IT’S GRIM UP NORTH KOREA: EYE-OPENING PICTURES SHOW HOW ORDINARY PEOPLE GET BY WHILE LIVING IN THE WORLD’S MOST SECRETIVE STATE: The photos in this London Daily Mail article recall Theodore Dalrymple’s classic tale of his visit to one of Pyongyang’s Potemkin department stores in 1989. Dalrymple’s story is filled with cargo cult tales of kabuki faux-capitalism, before the good doctor notes, “Department Store Number 1 was a tacit admission of the desirability of an abundance of material goods, consumption of which was very much a proper goal of mankind:”

Such an admission of the obvious would not have been in any way remarkable were it not that socialists so frequently deny it, criticising liberal capitalist democracy because of its wastefulness and its inculcation of artificial desires in its citizens, thereby obscuring their ‘true’ interests. By stocking Department Store Number 1 with as many goods as they could find, in order to impress foreign visitors, the North Koreans admitted that material plenty was morally preferable to shortage, and that scarcity was not a sign of abstemious virtue; rather it was proof of economic inefficiency. Choice, even in small matters, gives meaning to life. However well fed, however comfortable modern man might be without it, he demands choice as a right, not because it is economically superior, but as an end in itself. By pretending to offer it, the North Koreans acknowledged as much; and in doing so, recognised that they were consciously committed to the denial of what everyone wants.

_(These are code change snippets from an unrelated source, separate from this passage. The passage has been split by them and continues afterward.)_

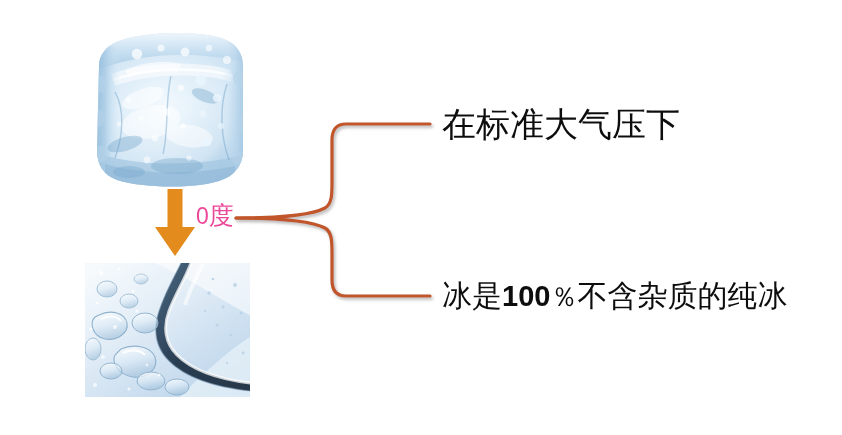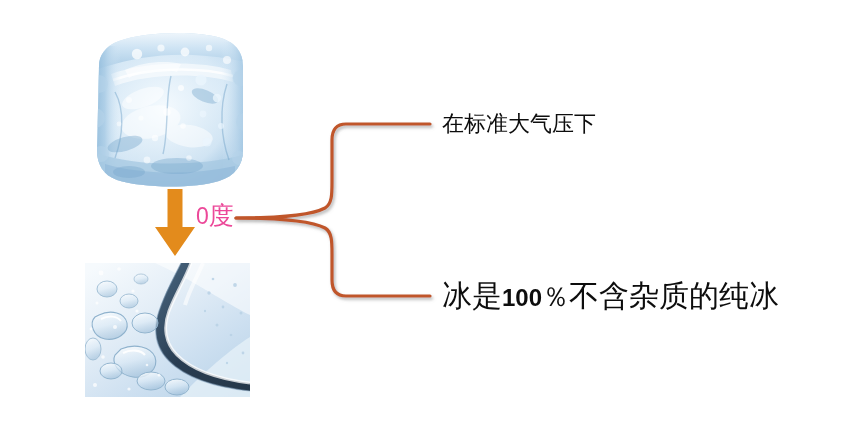--- a/index.html
+++ b/index.html
@@ -92,7 +92,7 @@
   .callout-top {
     left: 442px;
     top: 105px;
-    font-size: 22px;
+    font-size: 34px;
     line-height: 38px;
   }
   .callout-bottom {

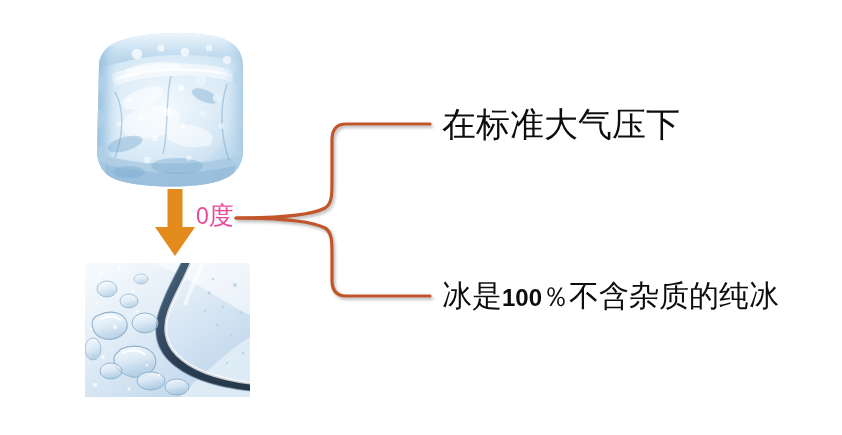--- a/index.html
+++ b/index.html
@@ -104,7 +104,7 @@
   .callout-bottom .emph {
     font-family: "Liberation Sans", sans-serif;
     font-weight: bold;
-    font-size: 24px;
+    font-size: 29px;
   }
   .callout-bottom .pct {
     font-family: "DejaVu Serif", "Liberation Serif", serif;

But the most sombre reflection occasioned by Department Store Number 1 is that concerning the nature of the power that can command thousands of citizens to take part in a huge and deceitful performance, not once but day after day, without any of the performers ever indicating by even the faintest sign that he is aware of its deceitfulness, though it is impossible that he should not be aware of it. One might almost ascribe a macabre and sadistic sense of humour to the power, insofar as the performance it commands bears the maximum dissimilarity to the real experience and conditions of life of the performers. It is as if the director of a leper colony commanded the enactment of a beauty contest – something one might expect to see in, say, a psychologically depraved surrealist film. But this is no joke, and the humiliation it visits upon the people who take part in it, far from being a drawback, is an essential benefit to the power; for slaves who must participate in their own enslavement by signalling to others the happiness of their condition are so humiliated that they are unlikely to rebel.

Of course, North Korea’s government can also hypnotize useful idiot outsiders into performing these rituals as well.